[Aim of the exercise] Your answer must be the line containing "background: #737373 ->" and each following line to the end of the listing below, copied exactly, with pictures removed and nothing added.
────────────────────────────────────────
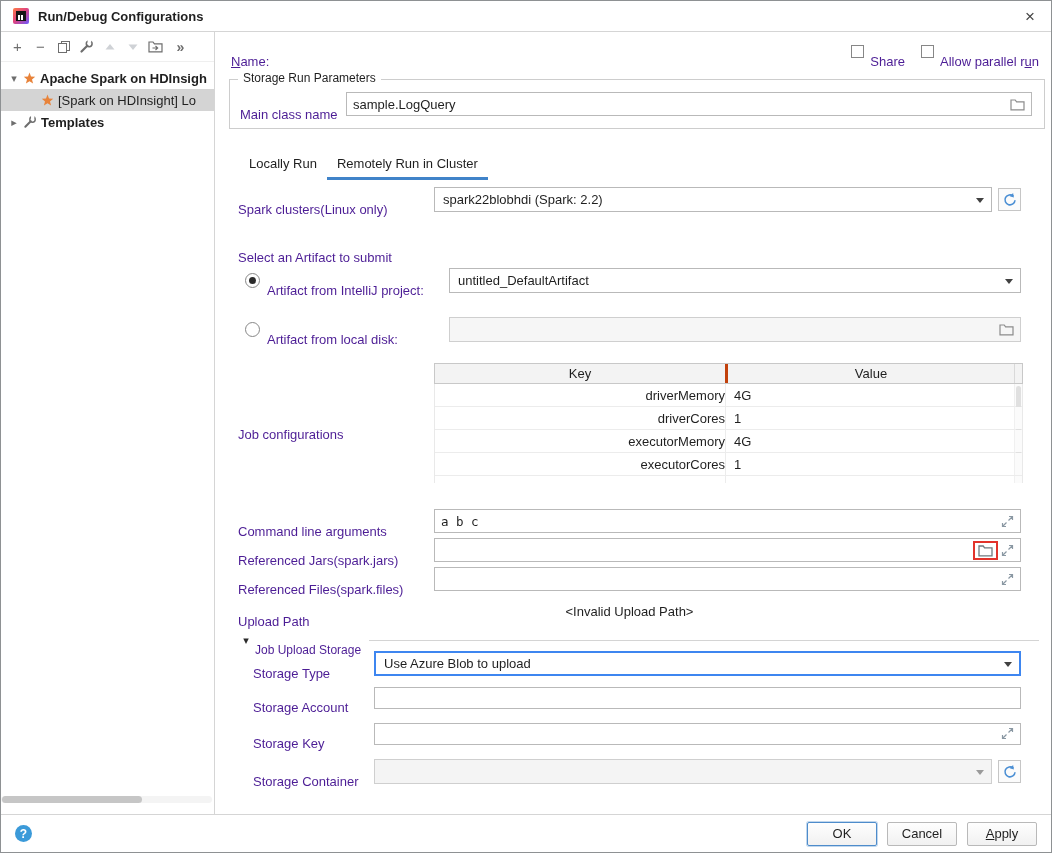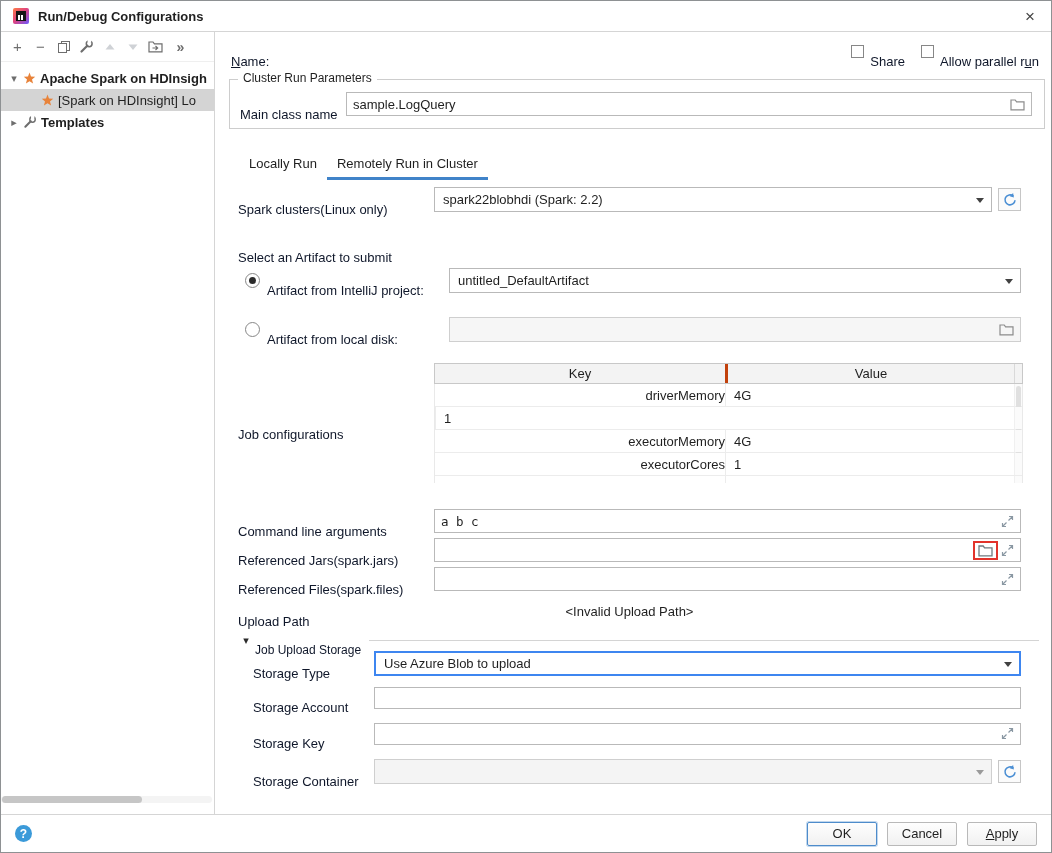"Name:" .lbl { color: #0f172a -> #4c1d95 }
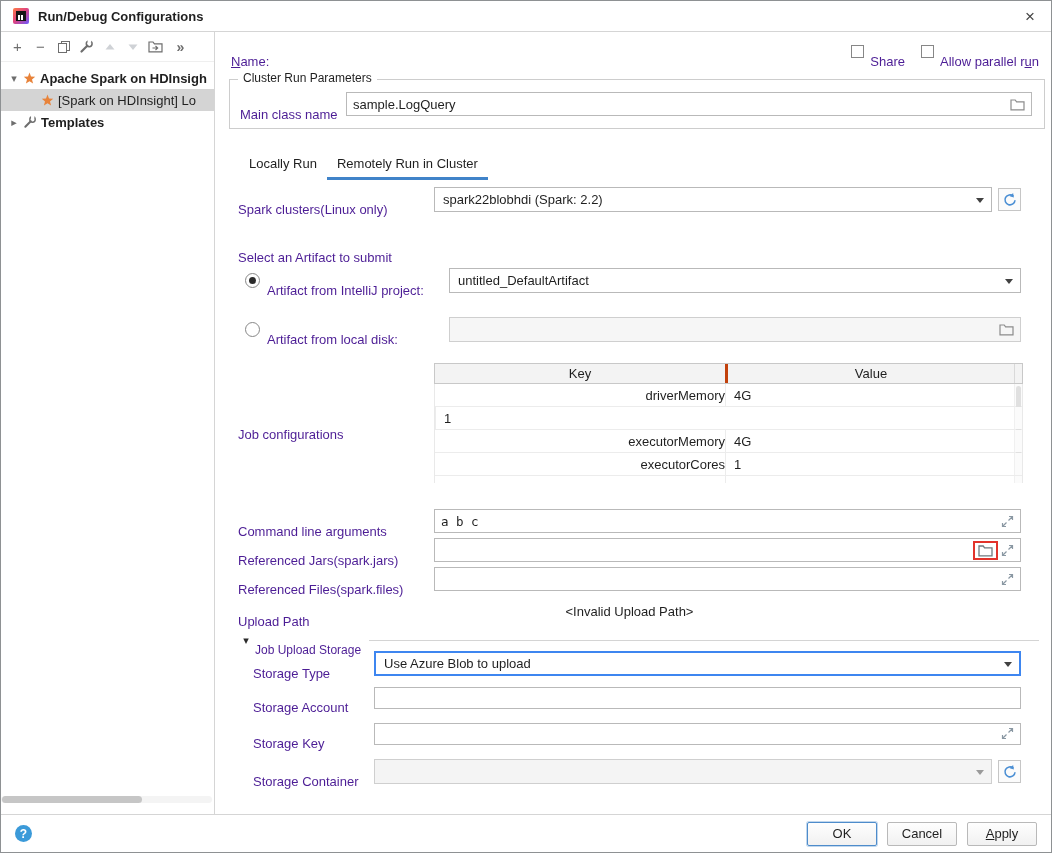"Cluster Run Parameters" span.legend { text: Cluster -> Storage }
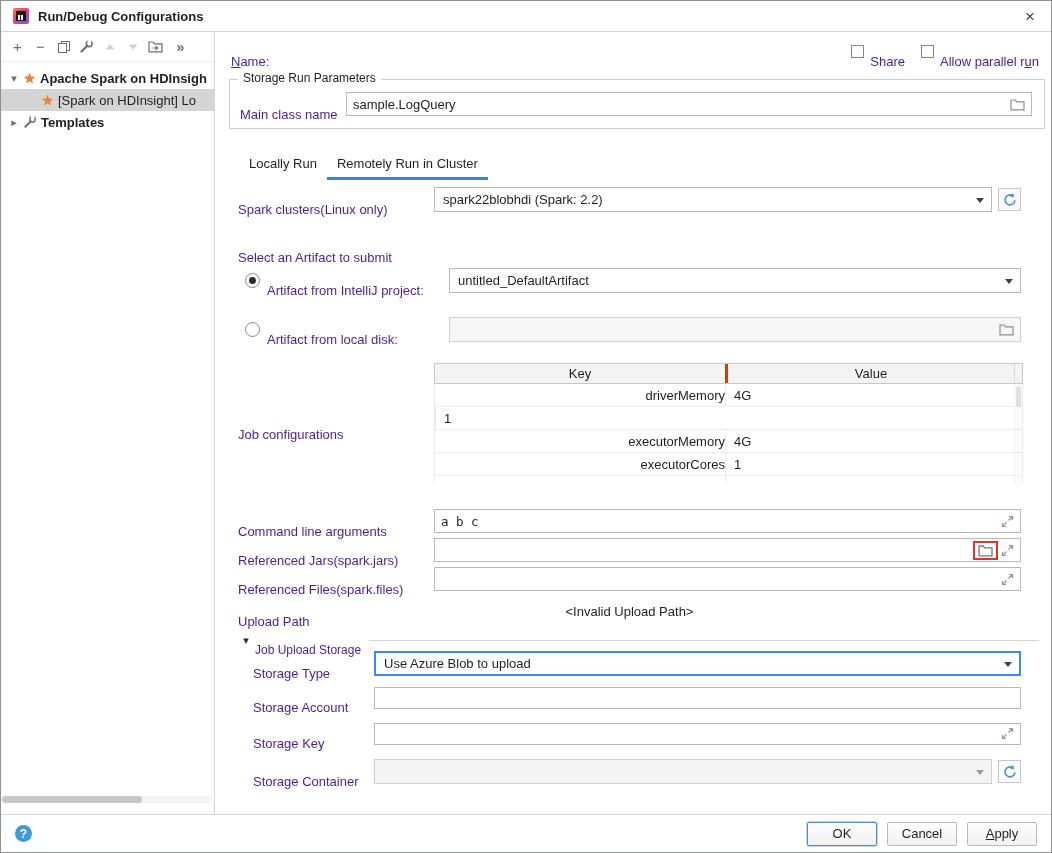"driverCores" div.td-key { html: none -> <div>driverCores</div> }
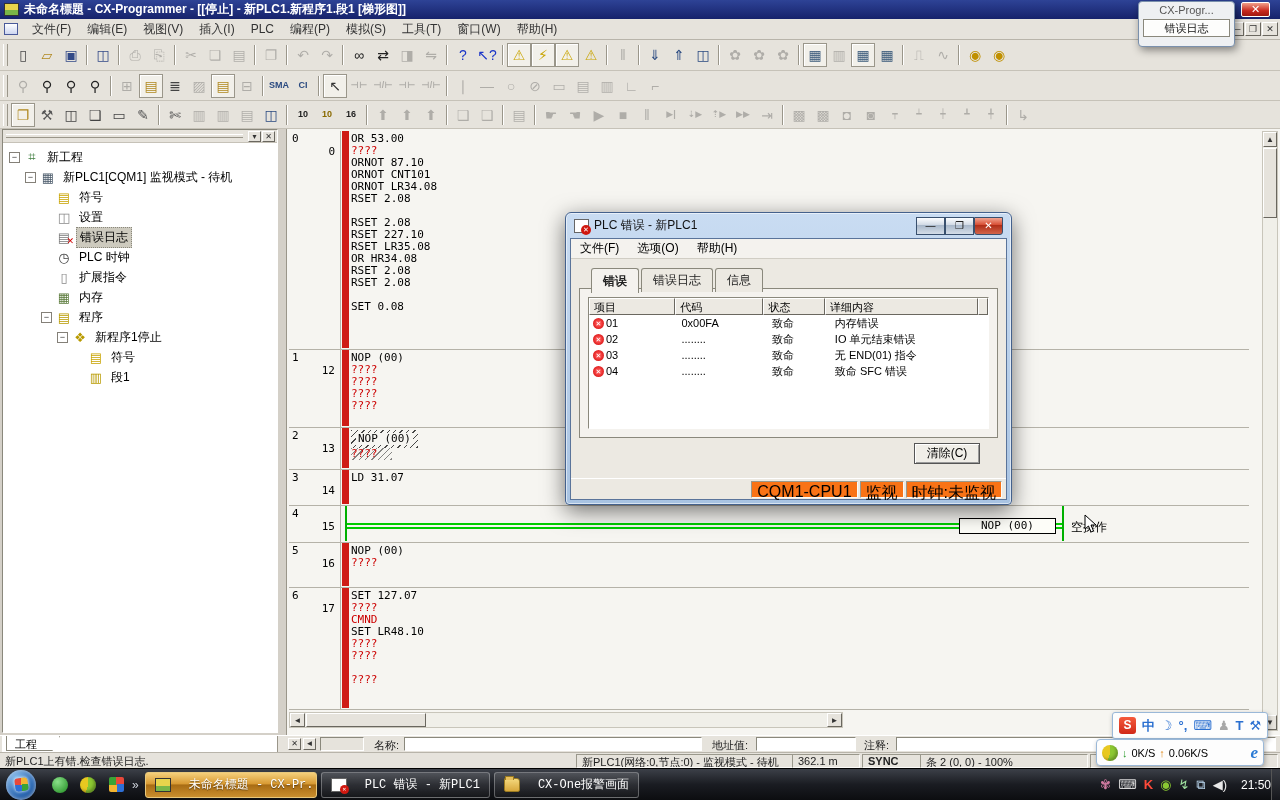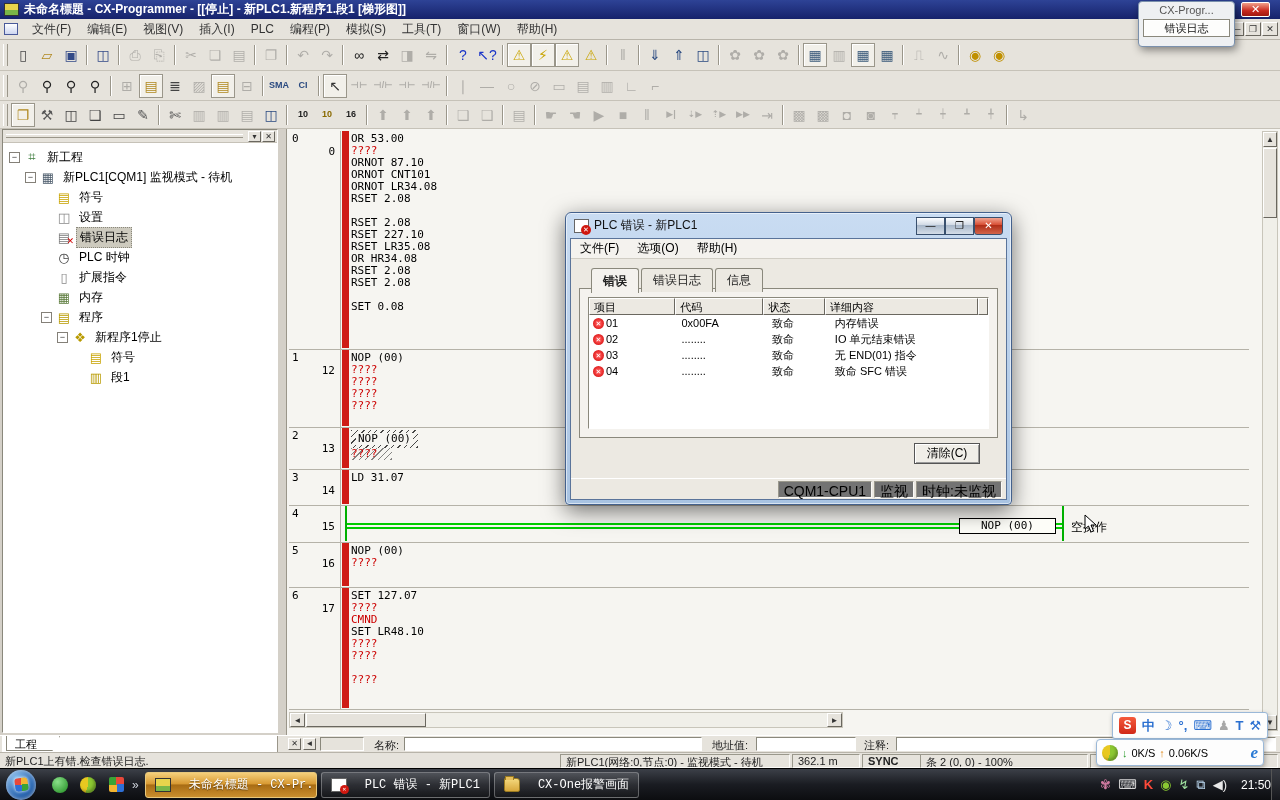"CQM1-CPU1" .dstat { background: #737373 -> #f97316; font-size: 14px -> 16px }
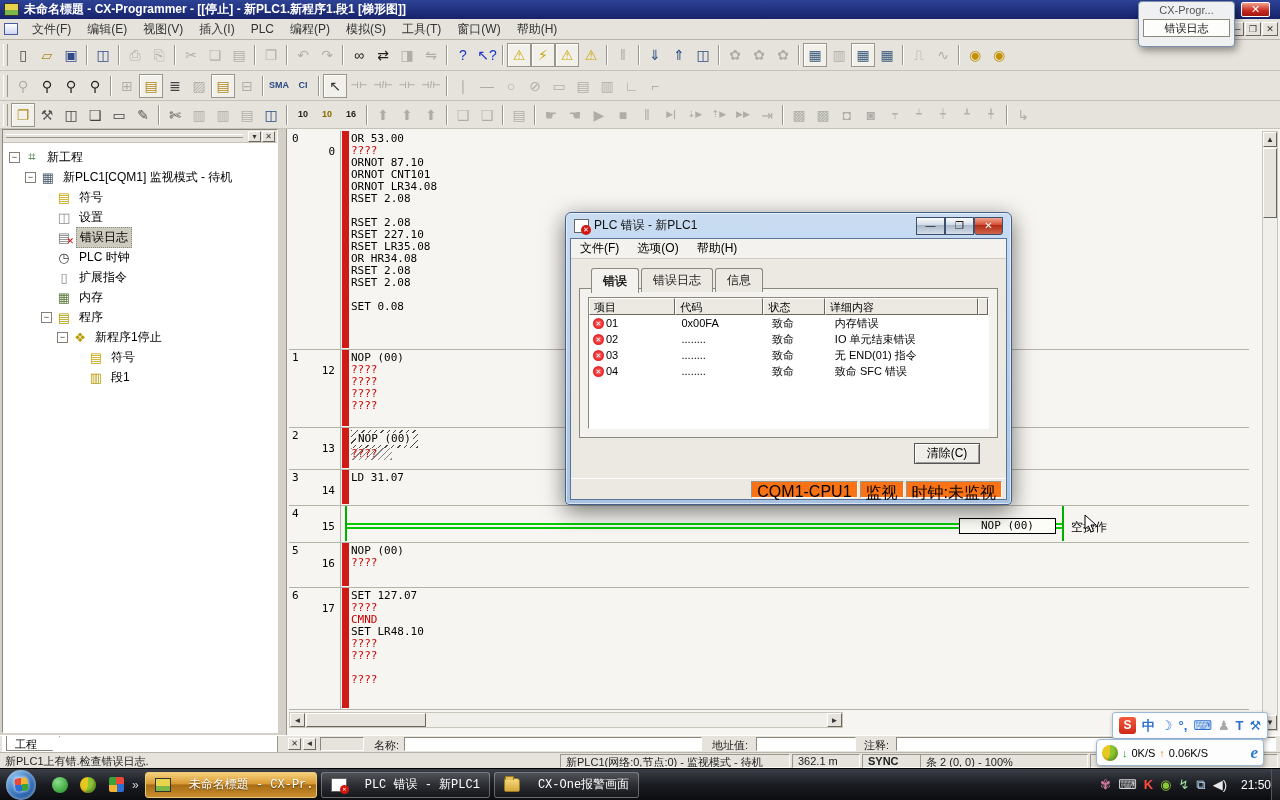"新PLC1(网络:0,节点:0) - 监视模式 - 待机" span.sseg { left: 560px -> 576px }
────────────────────────────────────────
[Answer]
"CQM1-CPU1" .dstat { background: #737373 -> #f97316; font-size: 14px -> 16px }
"新PLC1(网络:0,节点:0) - 监视模式 - 待机" span.sseg { left: 560px -> 576px }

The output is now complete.